If You Want Your Abs to Look Great, This Is the Exercise You Can Skip

Walk into almost any gym and you'll see people spending countless minutes doing crunches, sit-ups, leg raises, and planks in hopes of getting a more defined midsection. It's one of the most common goals in fitness—and one of the most misunderstood.

If your goal is to improve the appearance of your abs, you don't need to spend your workouts doing ab exercises.

That's not to say ab exercises are worthless. We can and should train our core to improve muscle strength, endurance, spinal stability, and overall function. But if your goal is to reduce the fat covering your abdominal muscles, the research is remarkably consistent: ab exercises won't do it.

The Myth of Spot Reduction

The belief that you can burn fat from a specific area of your body by exercising that area—often called "spot reduction"—has been around for decades. Unfortunately, it isn't supported by scientific evidence.

A 2022 meta-analysis involving more than 1,000 participants examined whether localized muscle training could reduce fat in the surrounding area.
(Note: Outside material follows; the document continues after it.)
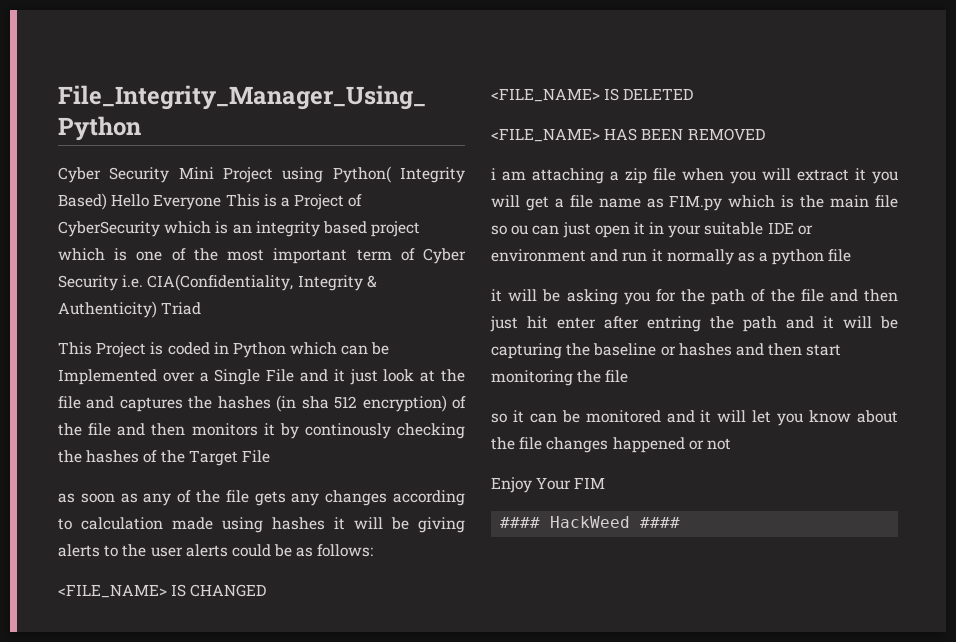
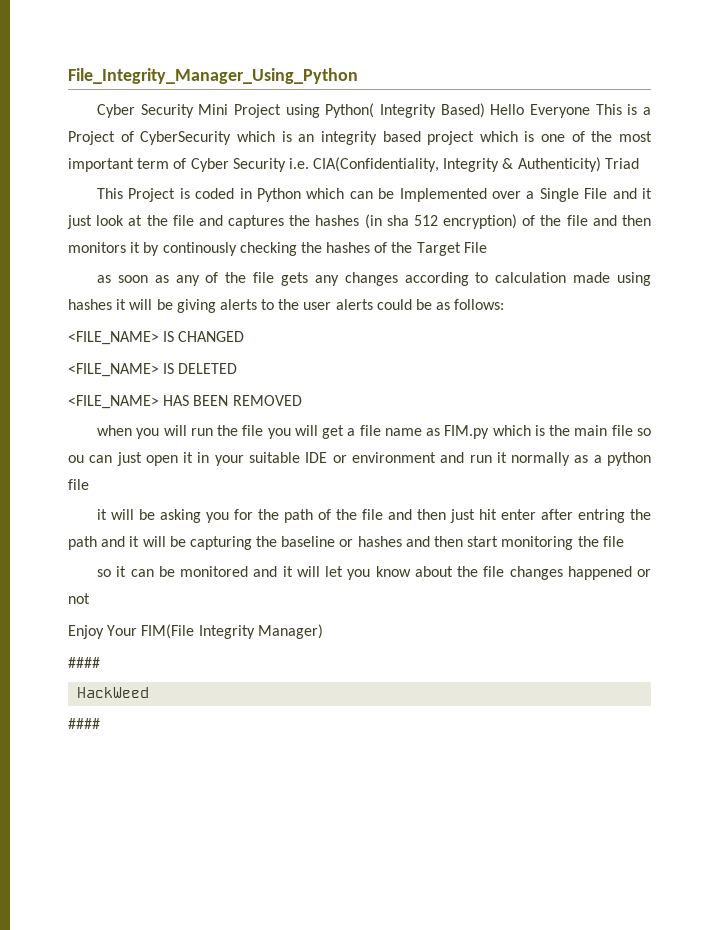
[491,168,866,184] i am attaching a zip file when you will extract it -> [97,425,264,439] when you will run the file
[574,477,606,489] [500,517,541,528] FIM // #### -> [141,624,323,639] [68,657,100,668] FIM(File Integrity Manager) // #### //
(631, 522) none -> (150, 692) //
The researchers concluded that it could not. There was no evidence of spot reduction, regardless of the participants or the exercise program used.

The authors went so far as to suggest that the popularity of spot reduction is driven more by wishful thinking and effective marketing than by science.

We've Known This for Years

The findings aren't new.

In a classic 2011 randomized trial, researchers had 24 adults perform seven different abdominal exercises, five days per week, for six weeks.

The results were exactly what exercise scientists would predict:

  • No reduction in abdominal subcutaneous fat

  • No reduction in waist circumference

  • No reduction in overall body fat percentage

  • Improved abdominal muscle endurance

In other words, participants became better at performing ab exercises, but their midsections didn't become leaner.

So Should You Skip Core Training?

Not necessarily.

A strong core contributes to posture, movement, lifting performance, and overall physical function. If those are your goals, core exercises absolutely have value.

But if you're performing hundreds of crunches each week because you believe they'll reveal your abs, you're investing your time in the wrong strategy.

Visible abdominal muscles are primarily the result of having sufficiently low levels of body fat—not performing more abdominal exercises.

The Take Home Message

If you want to improve the appearance of your midsection, you don't ever need to perform an ab exercise.

Strengthening a muscle does not selectively reduce the body fat that covers that muscle.

Train your abs for strength and function if you'd like. But if your goal is visible abs, focus on the habits that actually influence body composition: consistent resistance training, appropriate nutrition, adequate recovery, and patience.

The science is clear: you can't spot-reduce fat—but you can build a stronger body by focusing on what works.